━━ Dataset entries
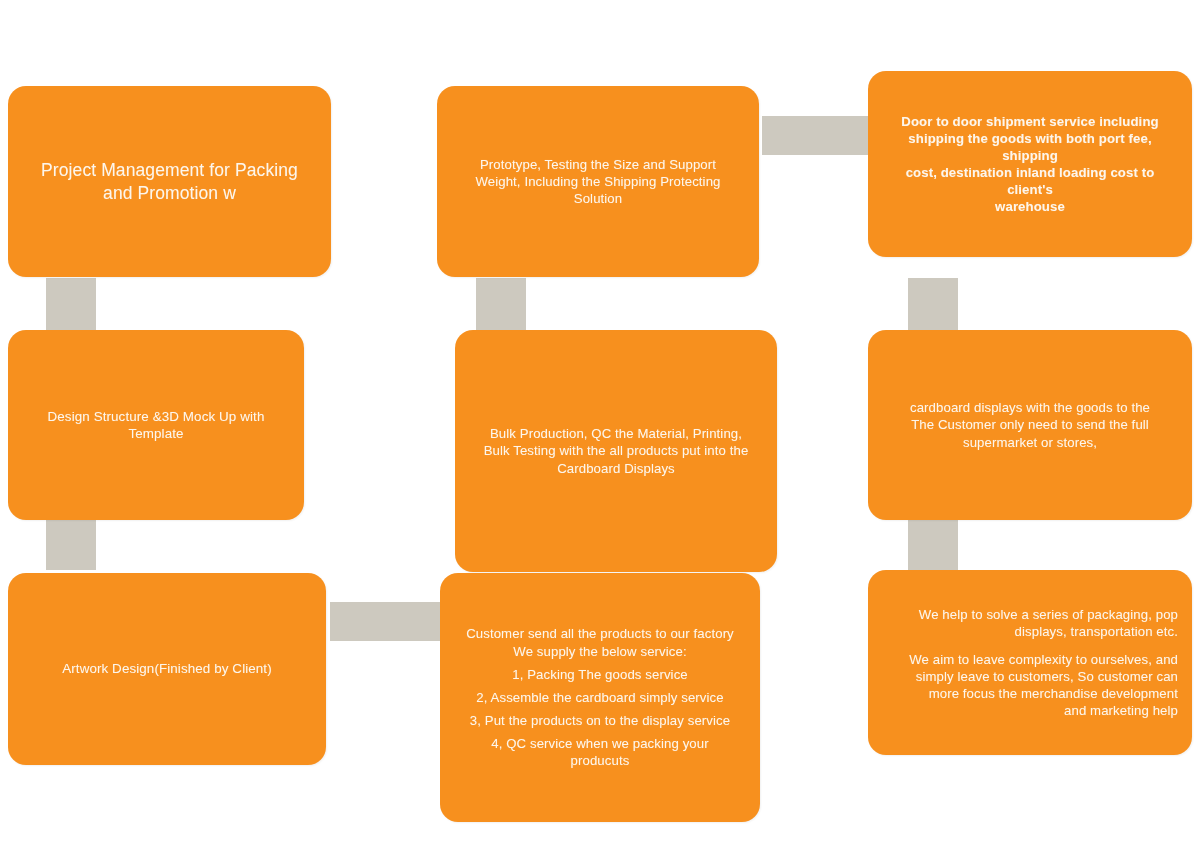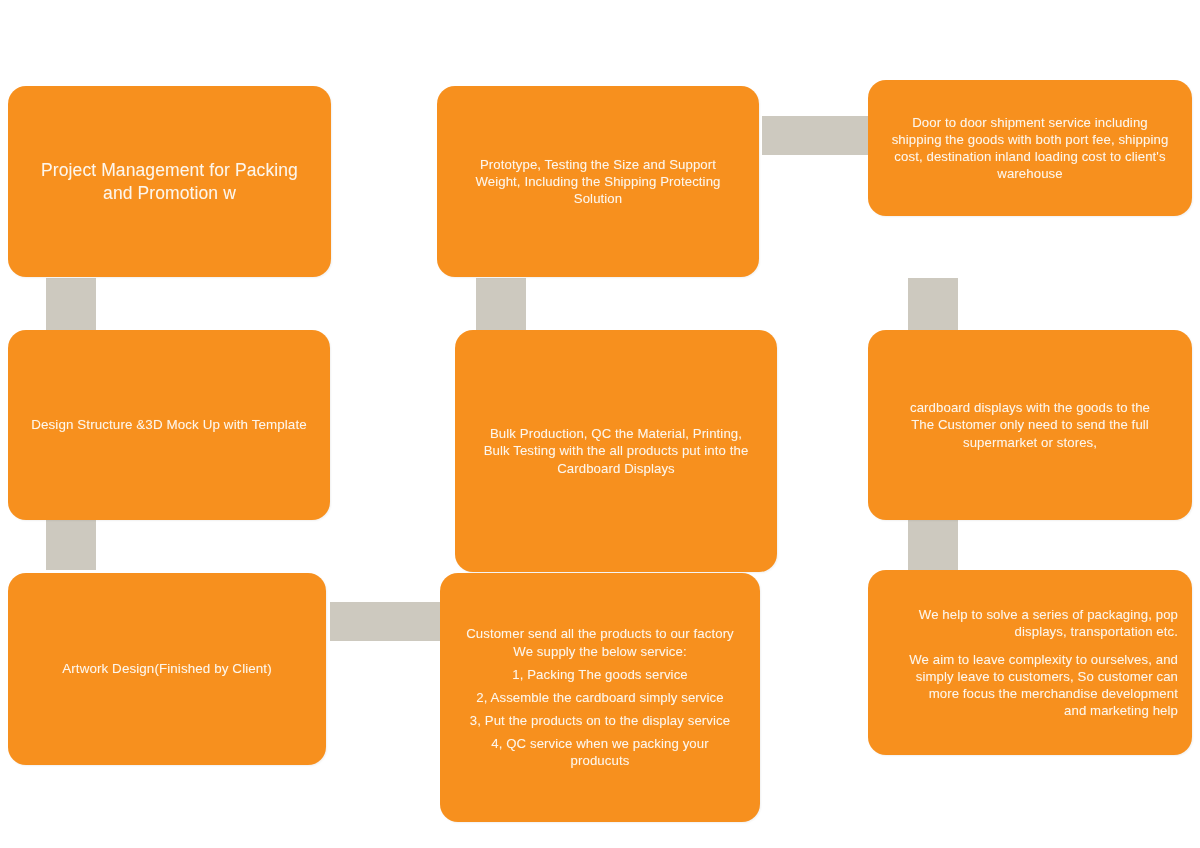--- a/index.html
+++ b/index.html
@@ -87,30 +87,30 @@
   </div>
 
   <div class="node" style="left:437px; top:86px; width:322px; height:191px;">
     <div class="label fs-body">
       <span class="ln">Prototype, Testing the Size and Support</span>
       <span class="ln">Weight, Including the Shipping Protecting</span>
       <span class="ln">Solution</span>
     </div>
   </div>
 
-  <div class="node" style="left:868px; top:80px; width:324px; height:136px;">
+  <div class="node" style="left:868px; top:71px; width:324px; height:186px;font-weight:bold;">
     <div class="label fs-body">
       <span class="ln">Door to door shipment service including</span>
       <span class="ln">shipping the goods with both port fee, shipping</span>
       <span class="ln">cost, destination inland loading cost  to client's</span>
       <span class="ln">warehouse</span>
     </div>
   </div>
 
-  <div class="node" style="left:8px; top:330px; width:322px; height:190px;border-radius:18px;">
+  <div class="node" style="left:8px; top:330px; width:296px; height:190px;border-radius:18px;">
     <div class="label fs-body2">
       <span class="ln">Design Structure &amp;3D Mock Up with Template</span>
     </div>
   </div>
 
   <div class="node" style="left:455px; top:330px; width:322px; height:242px;">
     <div class="label fs-body">
       <span class="ln">Bulk Production, QC the Material, Printing,</span>
       <span class="ln">Bulk Testing with the all products put into the</span>
       <span class="ln">Cardboard Displays</span>

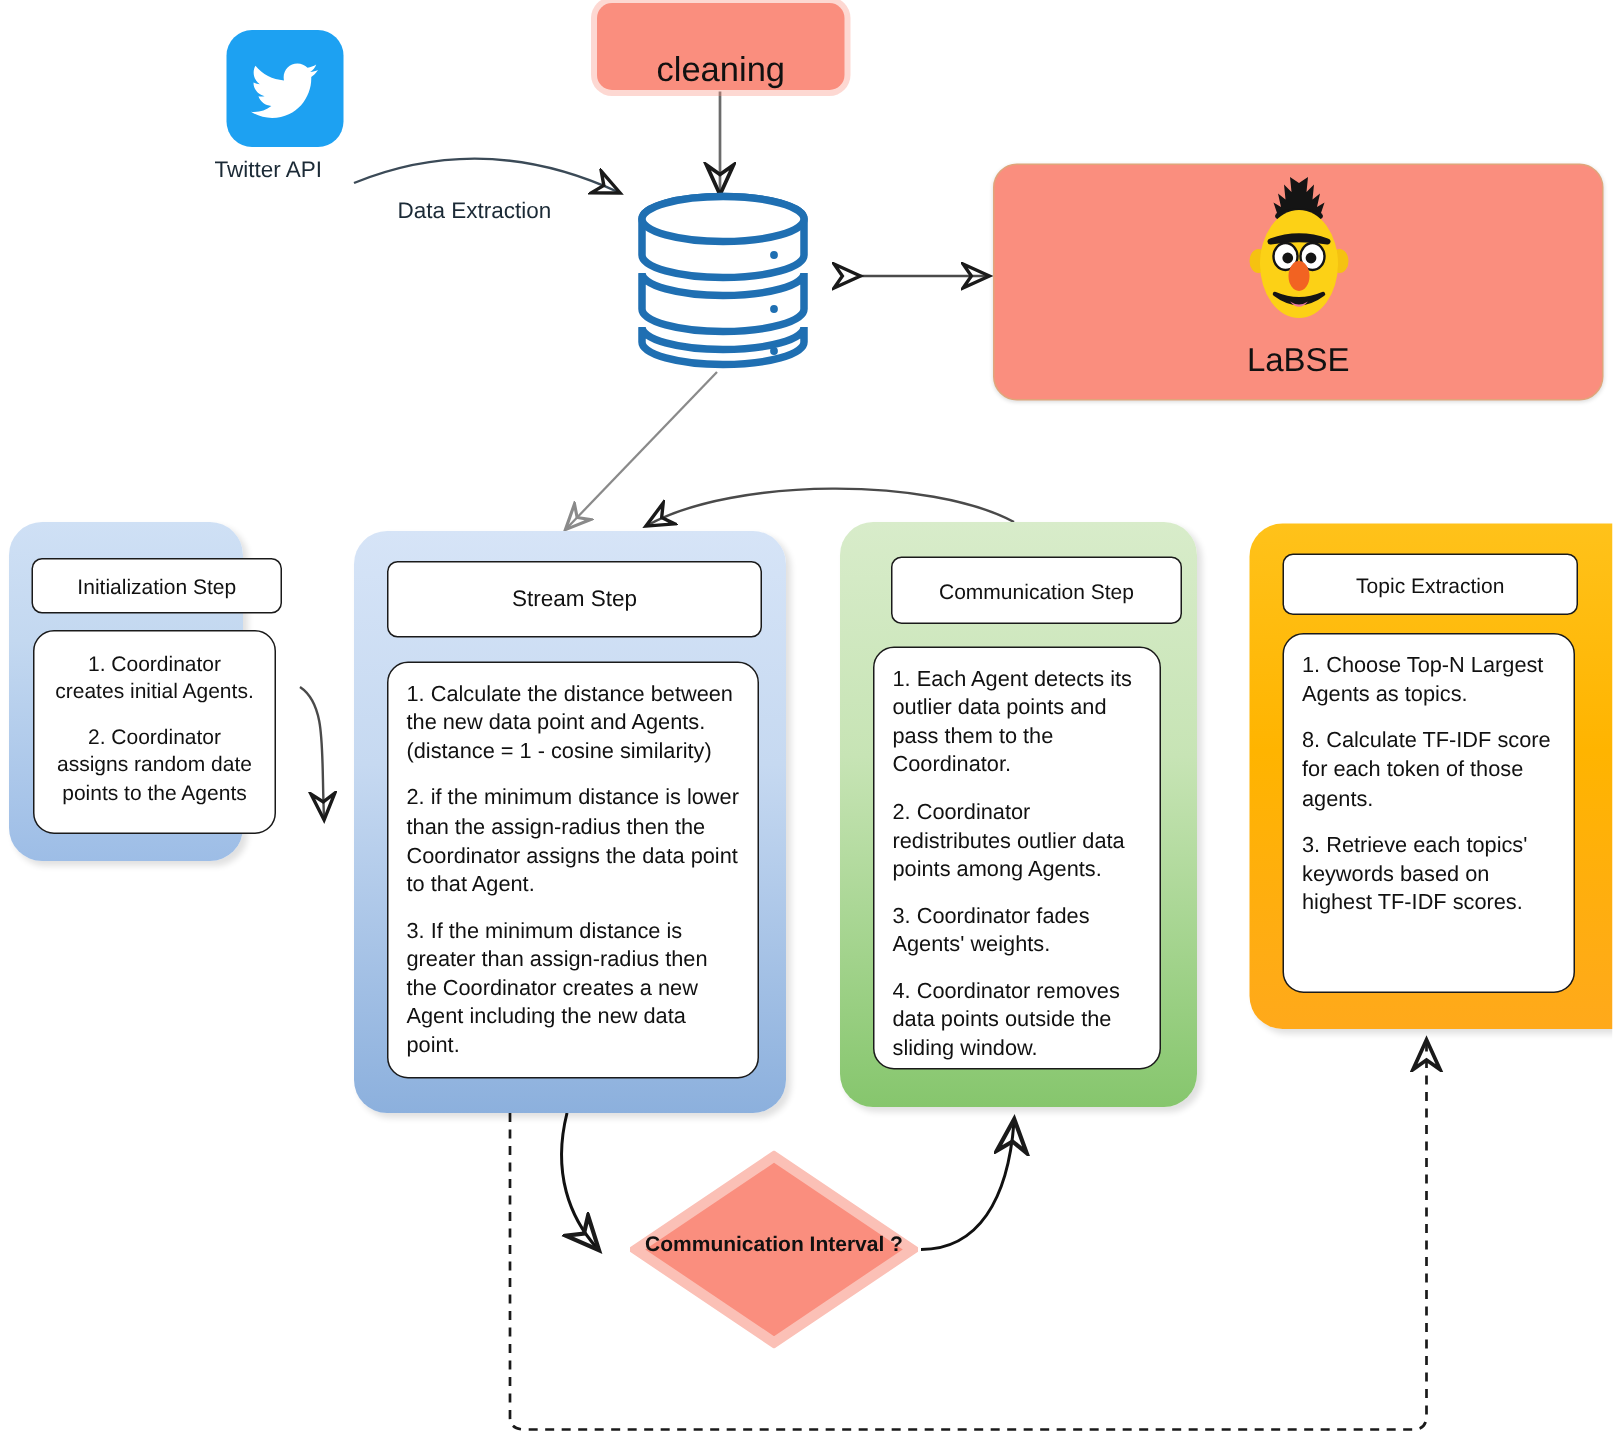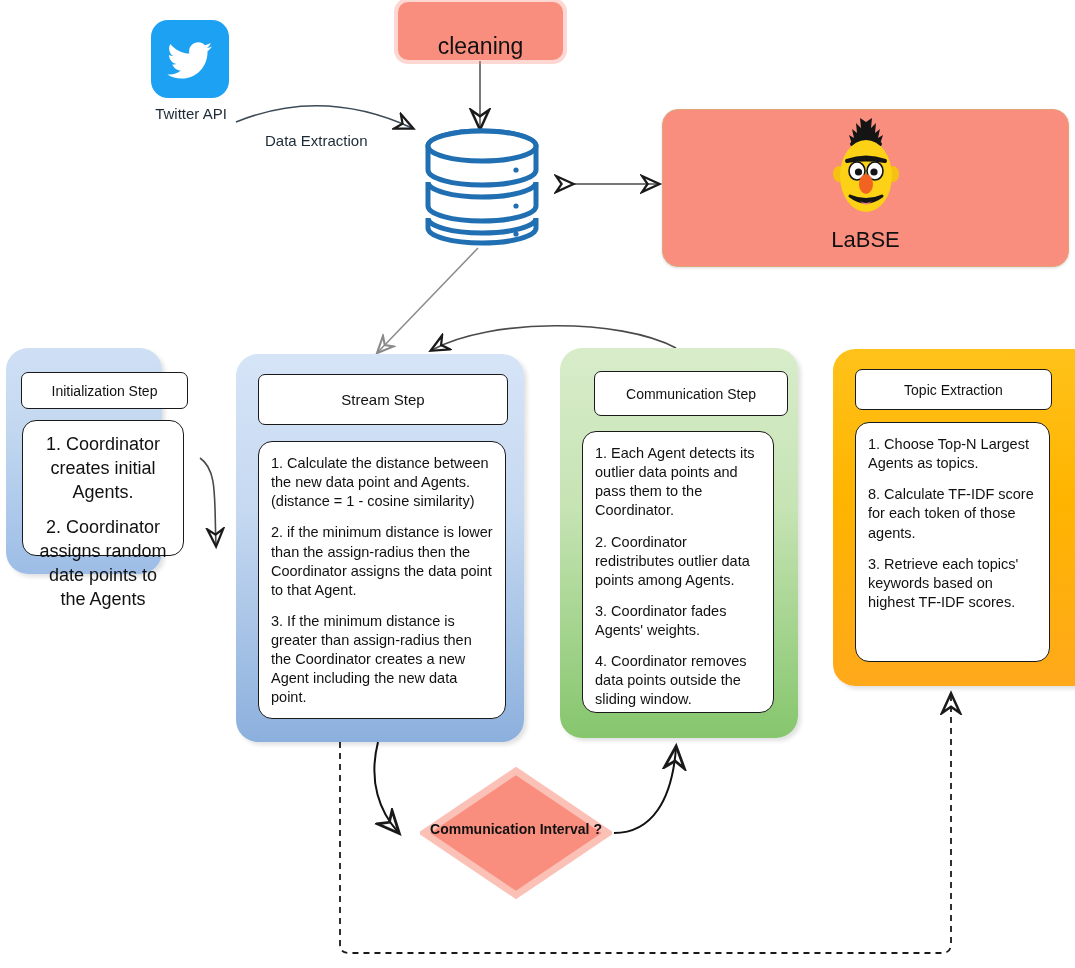--- a/index.html
+++ b/index.html
@@ -13,21 +13,21 @@
     background:#fa8e7e;border-radius:10px;
     box-shadow:0 0 0 4px rgba(250,142,126,0.35);
     display:flex;align-items:flex-end;justify-content:center;
   }
   #cleaning-box .lbl{font-size:23px;color:#111;}
 
   
   #twitter-logo{
     left:151px;top:20px;width:78px;height:78px;border-radius:17px;background:#1da1f2;
   }
-  #twitter-label{left:143px;top:105px;width:96px;text-align:center;font-size:15px;color:#1b2a36;}
+  #twitter-label{left:143px;top:105px;width:96px;text-align:left;font-size:15px;color:#1b2a36;}
 
   
   #labse-box{
     left:662px;top:109px;width:405px;height:156px;
     background:#fa8e7e;border-radius:16px;
     border:1px solid #e0a57a;
     box-shadow:0 1px 3px rgba(0,0,0,.15);
   }
   #labse-label{position:absolute;left:0;right:0;bottom:13px;text-align:center;font-size:22px;color:#111;}
   #bert{position:absolute;left:50%;top:8px;transform:translateX(-50%);width:72px;height:104px;}
@@ -44,21 +44,21 @@
   }
   .body p{margin:0 0 12px 0;}
   .body p:last-child{margin-bottom:0;}
 
   #init-panel{
     left:6px;top:348px;width:156px;height:226px;
     background:linear-gradient(180deg,#cfe0f5 0%,#c3d8f0 35%,#9dbde6 100%);
     box-shadow:3px 3px 4px rgba(0,0,0,.12);
   }
   #init-panel .title{left:15px;top:24px;width:165px;height:35px;}
-  #init-panel .body{left:16px;top:72px;width:162px;height:136px;text-align:center;font-size:18px;}
+  #init-panel .body{left:16px;top:72px;width:162px;height:136px;text-align:center;font-size:14px;}
 
   #stream-panel{
     left:236px;top:354px;width:288px;height:388px;
     background:linear-gradient(180deg,#d6e4f7 0%,#c6d9f1 40%,#8cb0dd 100%);
     box-shadow:3px 3px 4px rgba(0,0,0,.12);
   }
   #stream-panel .title{left:22px;top:20px;width:248px;height:49px;font-size:15px;}
   #stream-panel .body{left:22px;top:87px;width:248px;height:278px;}
 
   #comm-panel{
━━━━
Would you show each line of the material above that contains the string "text"?

-  #twitter-label{left:143px;top:105px;width:96px;text-align:center;font-size:15px;color:#1b2a36;}
+  #twitter-label{left:143px;top:105px;width:96px;text-align:left;font-size:15px;color:#1b2a36;}
   #labse-label{position:absolute;left:0;right:0;bottom:13px;text-align:center;font-size:22px;color:#111;}
-  #init-panel .body{left:16px;top:72px;width:162px;height:136px;text-align:center;font-size:18px;}
+  #init-panel .body{left:16px;top:72px;width:162px;height:136px;text-align:center;font-size:14px;}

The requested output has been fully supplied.